WHAT THIS TASK INVOLVES: In the data below, how many lines contain the string "Currently"? Give only the figure.

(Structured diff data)
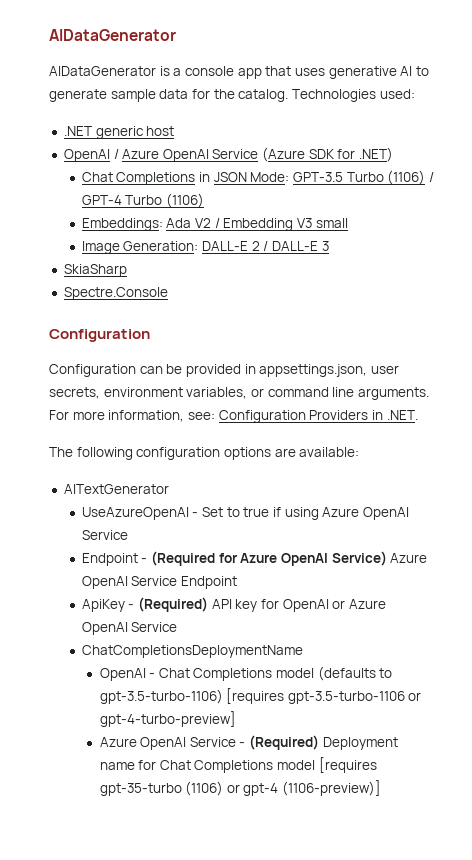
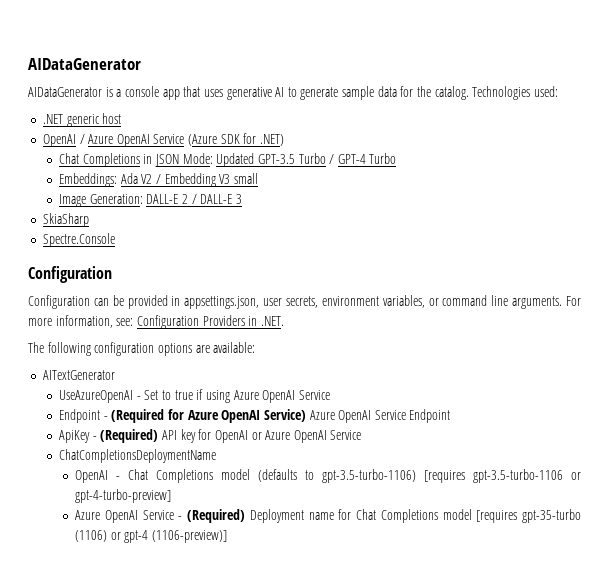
- Chat Completions in JSON Mode: GPT-3.5 Turbo (1106) / GPT-4 Turbo (1106)
+ Chat Completions in JSON Mode: Updated GPT-3.5 Turbo / GPT-4 Turbo

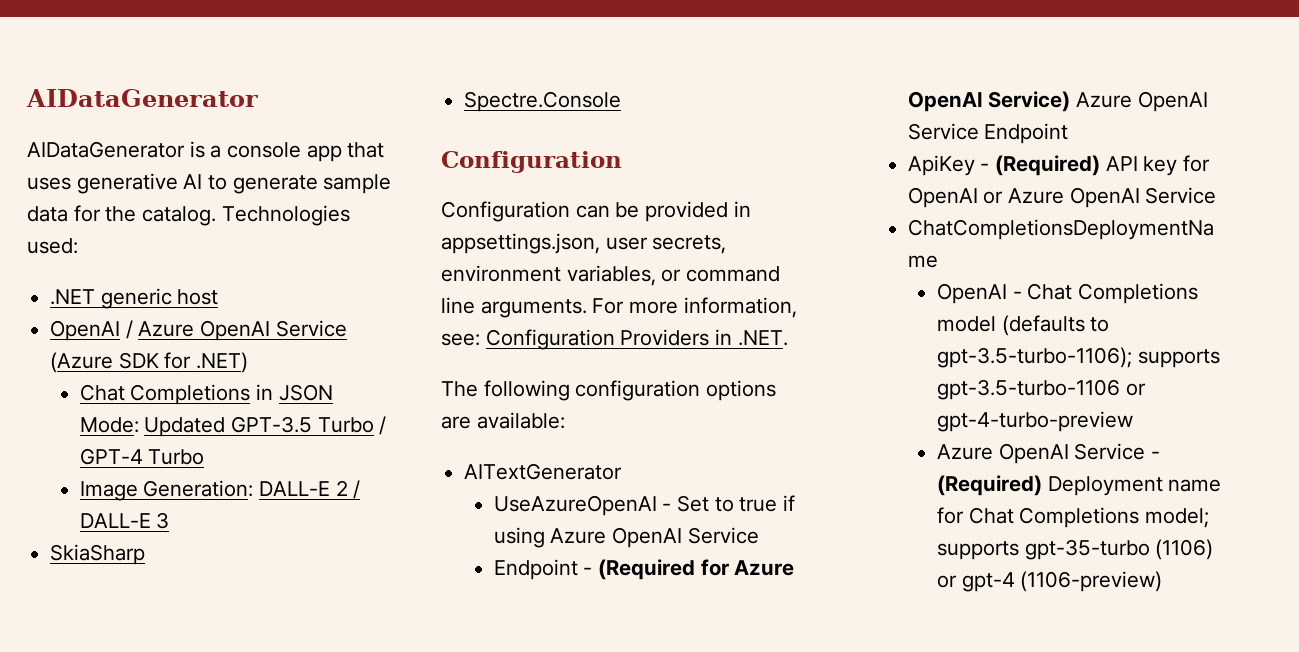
- Embeddings: Ada V2 / Embedding V3 small
- OpenAI - Chat Completions model (defaults to gpt-3.5-turbo-1106) [requires gpt-3.5-turbo-1106 or gpt-4-turbo-preview]
+ OpenAI - Chat Completions model (defaults to gpt-3.5-turbo-1106); supports gpt-3.5-turbo-1106 or gpt-4-turbo-preview
- Azure OpenAI Service - (Required) Deployment name for Chat Completions model [requires gpt-35-turbo (1106) or gpt-4 (1106-preview)]
+ Azure OpenAI Service - (Required) Deployment name for Chat Completions model; supports gpt-35-turbo (1106) or gpt-4 (1106-preview)

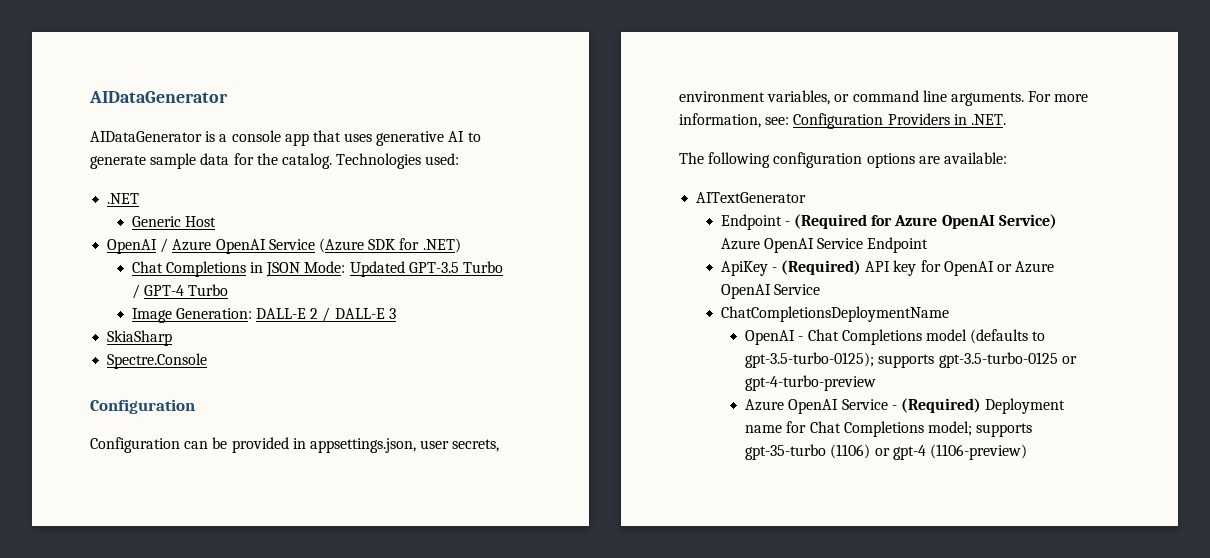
- .NET generic host
+ .NET
+ Generic Host
- UseAzureOpenAI - Set to true if using Azure OpenAI Service
- OpenAI - Chat Completions model (defaults to gpt-3.5-turbo-1106); supports gpt-3.5-turbo-1106 or gpt-4-turbo-preview
+ OpenAI - Chat Completions model (defaults to gpt-3.5-turbo-0125); supports gpt-3.5-turbo-0125 or gpt-4-turbo-preview

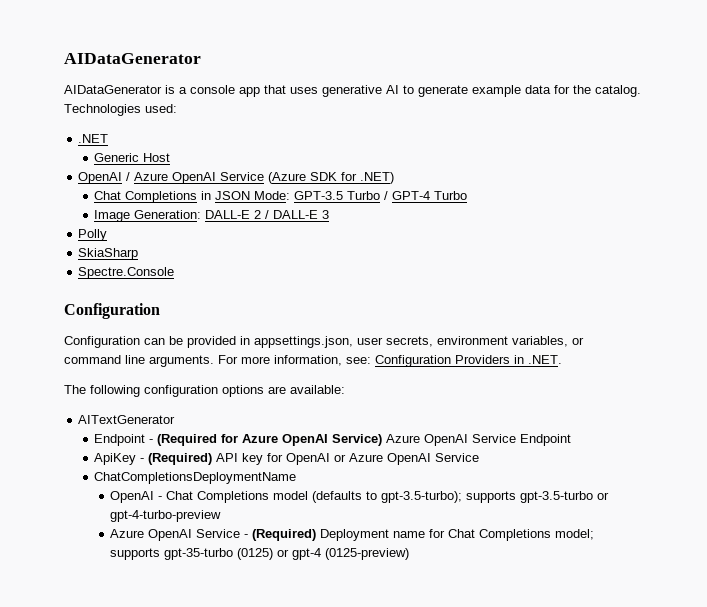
- AIDataGenerator is a console app that uses generative AI to generate sample data for the catalog.
+ AIDataGenerator is a console app that uses generative AI to generate example data for the catalog.
- Chat Completions in JSON Mode: Updated GPT-3.5 Turbo / GPT-4 Turbo
+ Chat Completions in JSON Mode: GPT-3.5 Turbo / GPT-4 Turbo
+ Polly
- OpenAI - Chat Completions model (defaults to gpt-3.5-turbo-0125); supports gpt-3.5-turbo-0125 or gpt-4-turbo-preview
+ OpenAI - Chat Completions model (defaults to gpt-3.5-turbo); supports gpt-3.5-turbo or gpt-4-turbo-preview
- Azure OpenAI Service - (Required) Deployment name for Chat Completions model; supports gpt-35-turbo (1106) or gpt-4 (1106-preview)
+ Azure OpenAI Service - (Required) Deployment name for Chat Completions model; supports gpt-35-turbo (0125) or gpt-4 (0125-preview)

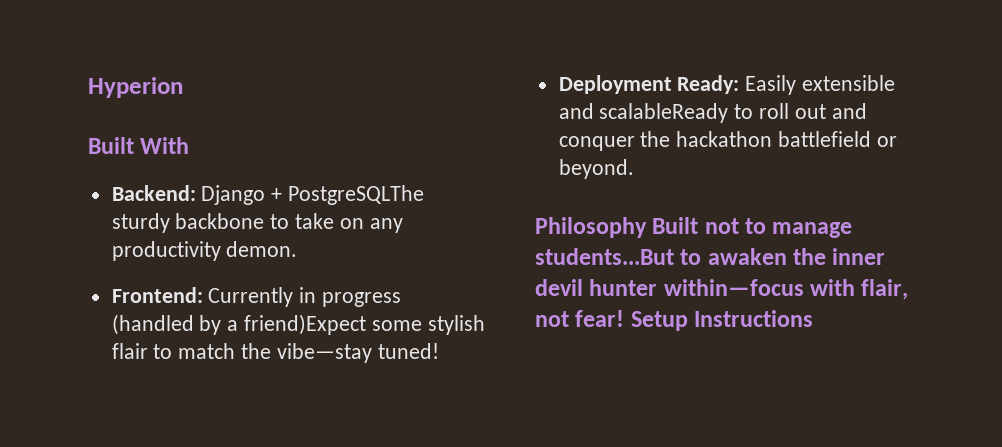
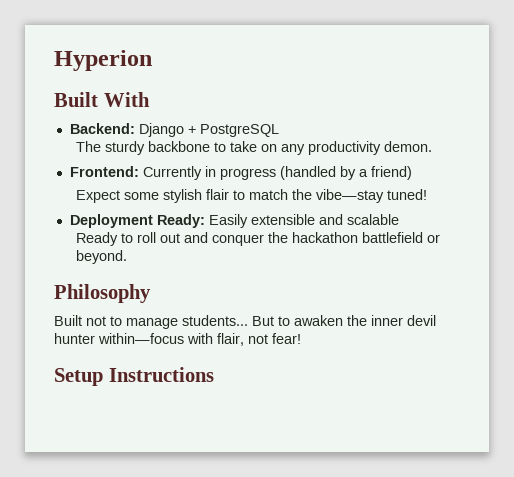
- Backend: Django + PostgreSQLThe sturdy backbone to take on any productivity demon.
+ Backend: Django + PostgreSQL
+ The sturdy backbone to take on any productivity demon.
- Frontend: Currently in progress (handled by a friend)Expect some stylish flair to match the vibe—stay tuned!
+ Frontend: Currently in progress (handled by a friend)
+ Expect some stylish flair to match the vibe—stay tuned!
- Deployment Ready: Easily extensible and scalableReady to roll out and conquer the hackathon battlefield or beyond.
+ Deployment Ready: Easily extensible and scalable
+ Ready to roll out and conquer the hackathon battlefield or beyond.
- Philosophy Built not to manage students...But to awaken the inner devil hunter within—focus with flair, not fear! Setup Instructions
+ Philosophy
+ Built not to manage students... But to awaken the inner devil hunter within—focus with flair, not fear!
+ Setup Instructions

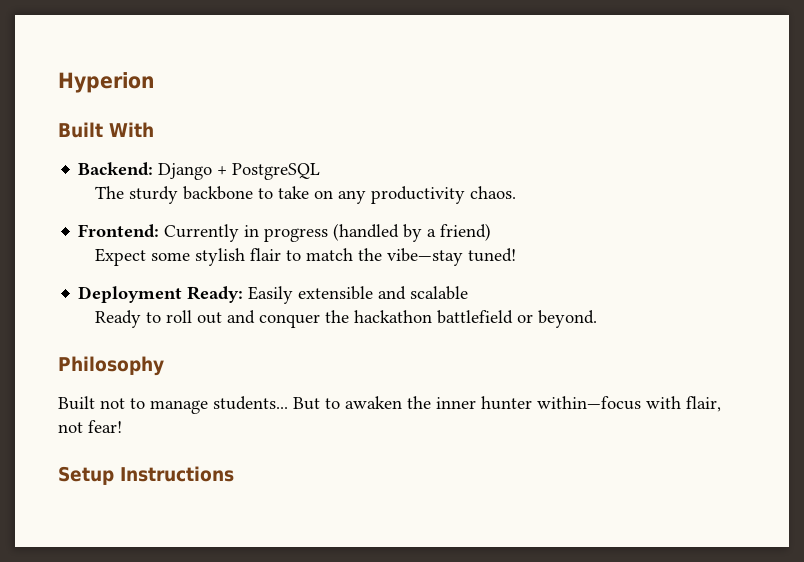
- The sturdy backbone to take on any productivity demon.
+ The sturdy backbone to take on any productivity chaos.
- But to awaken the inner devil hunter within—focus with flair, not fear!
+ But to awaken the inner hunter within—focus with flair, not fear!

ANSWER AREA: 2